On 22 August 1940, they moved again to Petrópolis, a German-colonized mountain town 68 kilometres north of Rio de Janeiro. Zweig, feeling increasingly depressed about the situation in Europe and the Future for humanity, wrote in a letter to author Jules Romains, "My inner crisis consists in that I am not able to identify myself with the me of passport, the self of exile". On 23 February 1942, the Zweigs were found dead of a barbiturate overdose in their house in the city of Petrópolis, holding hands. He had been despairing at the Future of Europe and its culture. "I think it better to conclude in good time and in erect bearing a life in which intellectual labour meant the purest joy and personal freedom the highest good on Earth," he wrote.
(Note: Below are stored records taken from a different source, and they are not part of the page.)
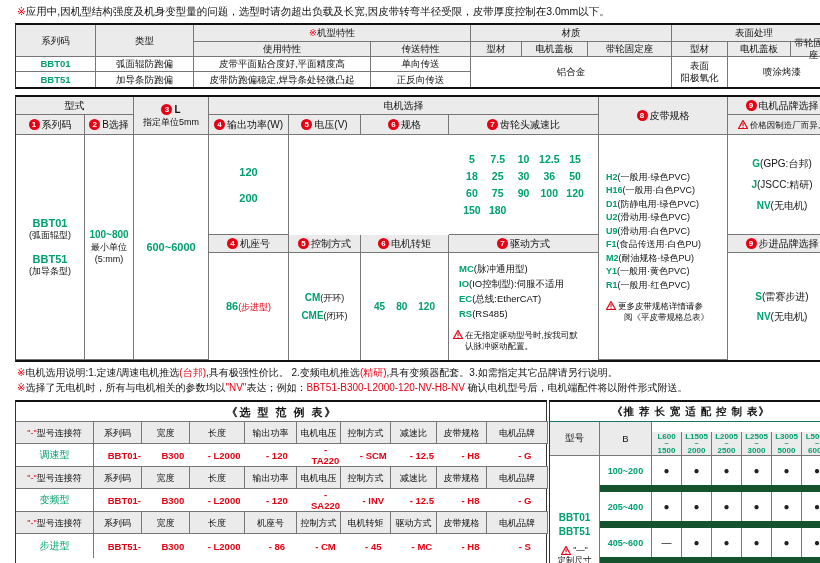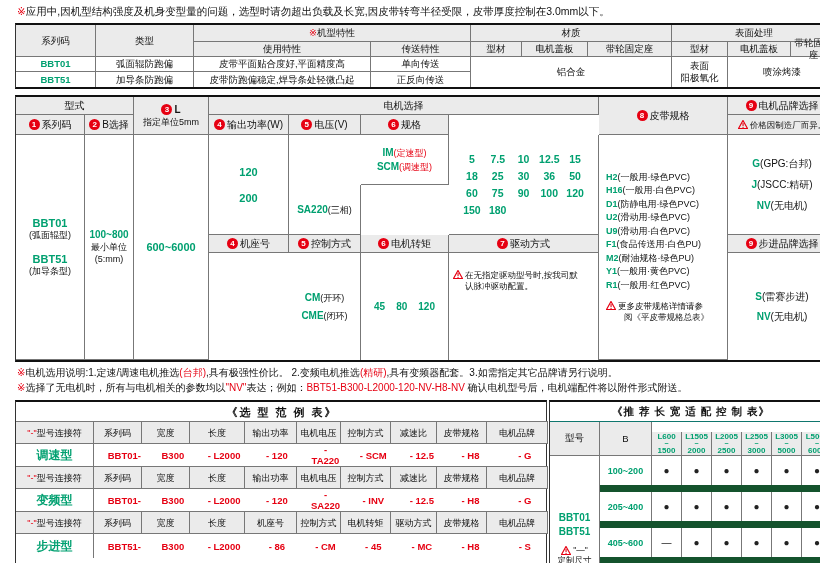--- a/index.html
+++ b/index.html
@@ -139,6 +139,9 @@
     <div class="c hd" style="grid-area:2/6/3/7">
         <div><span class="bdg">6</span><span>规格</span></div>
       </div>
+    <div class="c hd" style="grid-area:2/7/3/8">
+        <div><span class="bdg">7</span><span>齿轮头减速比</span></div>
+      </div>
     <div class="c hd nr row" style="grid-area:2/9/3/10;font-size:8.5px;">
         <svg class="warn" viewBox="0 0 20 18">
           <path d="M10 1 L19 17 H1 Z" fill="none" stroke="#e60012" stroke-width="2.4"></path>

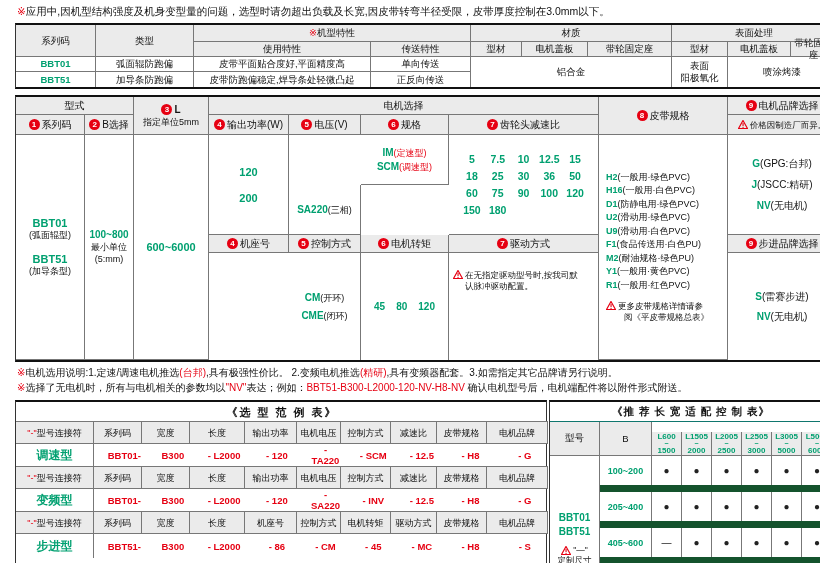--- a/index.html
+++ b/index.html
@@ -170,10 +170,6 @@
         <span class="g big">120</span>
         <span class="g big">200</span>
       </div>
-    <div class="c" style="grid-area:3/6/4/7;gap:2px">
-        <div><span class="g">IM</span><span class="r sm">(定速型)</span></div>
-        <div><span class="g">SCM</span><span class="r sm">(调速型)</span></div>
-      </div>
     <div class="c" style="grid-area:4/5/5/6">
         <div><span class="g">SA220</span><span class="sm">(三相)</span></div>
       </div>

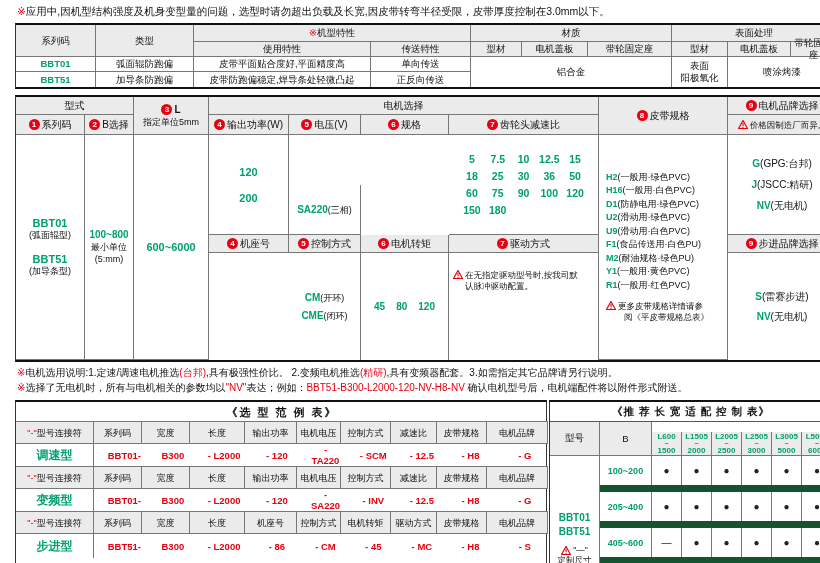--- a/index.html
+++ b/index.html
@@ -170,9 +170,6 @@
         <span class="g big">120</span>
         <span class="g big">200</span>
       </div>
-    <div class="c" style="grid-area:4/5/5/6">
-        <div><span class="g">SA220</span><span class="sm">(三相)</span></div>
-      </div>
     <div class="c" style="grid-area:3/7/5/8">
         <div class="ratios">
           <span>5</span>

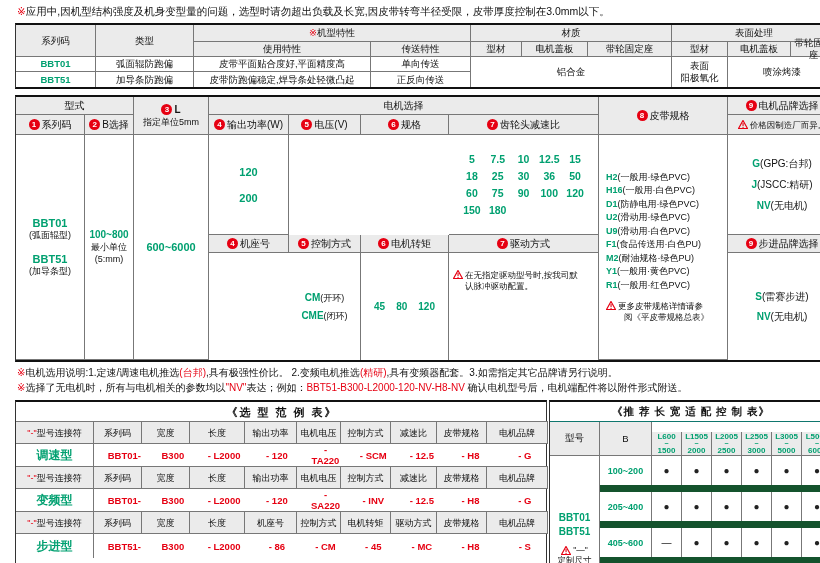--- a/index.html
+++ b/index.html
@@ -244,6 +244,12 @@
         <span class="g">120</span>
       </div>
     <div class="c nb left" style="grid-area:6/7/7/8;justify-content:flex-start;padding-top:8px">
+      <div style="padding-left:10px;line-height:15px;font-size:9.5px">
+          <div><span class="g">MC</span><span>(脉冲通用型)</span></div>
+          <div><span class="g">IO</span><span>(IO控制型):伺服不适用</span></div>
+          <div><span class="g">EC</span><span>(总线:EtherCAT)</span></div>
+          <div><span class="g">RS</span><span>(RS485)</span></div>
+        </div>
       <div class="notewrap" style="padding-left:4px">
           <svg class="warn" viewBox="0 0 20 18">
             <path d="M10 1 L19 17 H1 Z" fill="none" stroke="#e60012" stroke-width="2.4"></path>

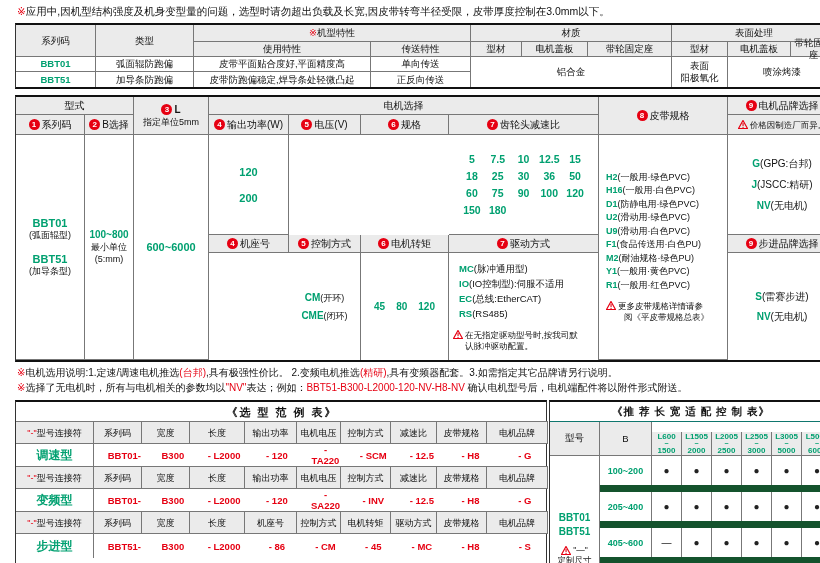--- a/index.html
+++ b/index.html
@@ -234,6 +234,9 @@
         <div><span class="bdg">9</span><span>步进品牌选择</span></div>
       </div>
 
+    <div class="c nb" style="grid-area:6/4/7/5">
+        <div><span class="g big">86</span><span class="r sm">(步进型)</span></div>
+      </div>
     <div class="c nb" style="grid-area:6/5/7/6;gap:6px">
         <div><span class="g">CM</span><span class="sm">(开环)</span></div>
         <div><span class="g">CME</span><span class="sm">(闭环)</span></div>

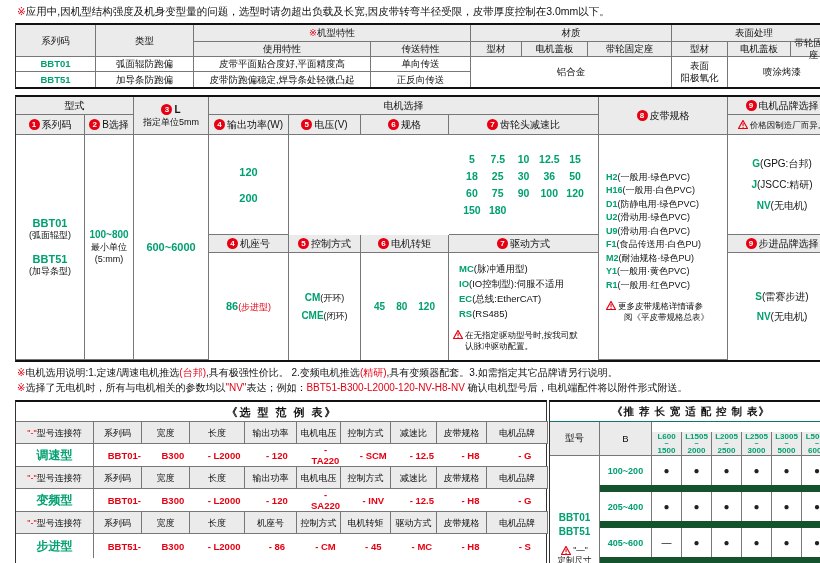--- a/index.html
+++ b/index.html
@@ -40,7 +40,7 @@
   .grid3{display:grid;width:532px;grid-template-columns:78px 48px 48px 55px 52px 44px 50px 46px 50px 61px;
          grid-template-rows:20px 22px 23px 22px 23px 22px 24px;border:1px solid #333;border-top:2px solid #111;border-bottom:2px solid #111;font-size:9px;}
   .ttl{grid-column:1/11;font-weight:bold;font-size:11px;letter-spacing:2px;}
-  .ex-type{color:#00a070;font-weight:bold;font-size:12px;}
+  .ex-type{color:#00a070;font-weight:normal;font-size:10px;}
   .ex-hl{display:contents;}
   .ex-vals{display:flex;align-items:center;border-bottom:1px solid #777;}
   .ex-vals span{display:block;text-align:center;font-weight:bold;color:#e60012;font-size:9.5px;margin-left:12px;}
Zweig's memoir, The World of Yesterday, was completed in 1942 one day before he committed suicide. It has been widely discussed as a record of "what it meant to be alive between 1881 and 1942" in central Europe; the book has attracted both critical praise and hostile dismissal.
Beware of Pity was adapted into a 1946 film with the same title, directed by Maurice Elvey.
Zweig was a passionate collector of manuscripts. There are important Zweig collections at the British Library, at the State University of New York at Fredonia and at the National Library of Israel. The British Library's Stefan Zweig Collection was donated to the library by his heirs in May 1986. It specialises in autograph music manuscripts, including works by Bach, Haydn, Wagner, and Mahler. It has been described as "one of the world's greatest collections of autograph manuscripts". One particularly precious item is Mozart's "Verzeichnüß aller meiner Werke" – that is, the composer's own handwritten thematic catalogue of his works.
The 1993–1994 academic year at the College of Europe was named in his honour.
Artist Jeff Gabel created an English-language adaptation of Vierundzwanzig Stunden aus dem Leben einer Frau in a large-scale comic book format in 2004, titled 24 Hours in the Life of a Woman.
An adaptation by Stephen Wyatt of Beware of Pity was broadcast by BBC Radio 4 in 2011.
The 2013 Swiss film Mary Queen of Scots directed by Thomas Imbach is based on Zweig's Maria Stuart.
The end-credits for Wes Anderson's 2014 film The Grand Budapest Hotel say that the film was inspired in part by Zweig's novels. Anderson said that he had "stolen" from Zweig's novels Beware of Pity and The Post-Office Girl in writing the film, and it features actors Tom Wilkinson as The Author, a character based loosely on Zweig, and Jude Law as his younger, idealised self seen in flashbacks. Anderson also said that the film's protagonist, the concierge Gustave H., played by Ralph Fiennes, was based on Zweig. In the film's opening sequence, a teenaged girl visits a shrine for The Author, which includes a bust of him wearing Zweig-like spectacles and celebrated as his country's "National Treasure".
The 2016 Austrian-German Film Vor der Morgenröte (Stefan Zweig: Farewell to Europe) chronicles Stefan Zweig's travels in the North and South Americas, trying to come to terms with his exile from home.
The 2018 American short film Crepúsculo by Clemy Clarke is based on Zweig's short story "A Story Told in Twilight" and relocated to a quinceañera in 1980s New York.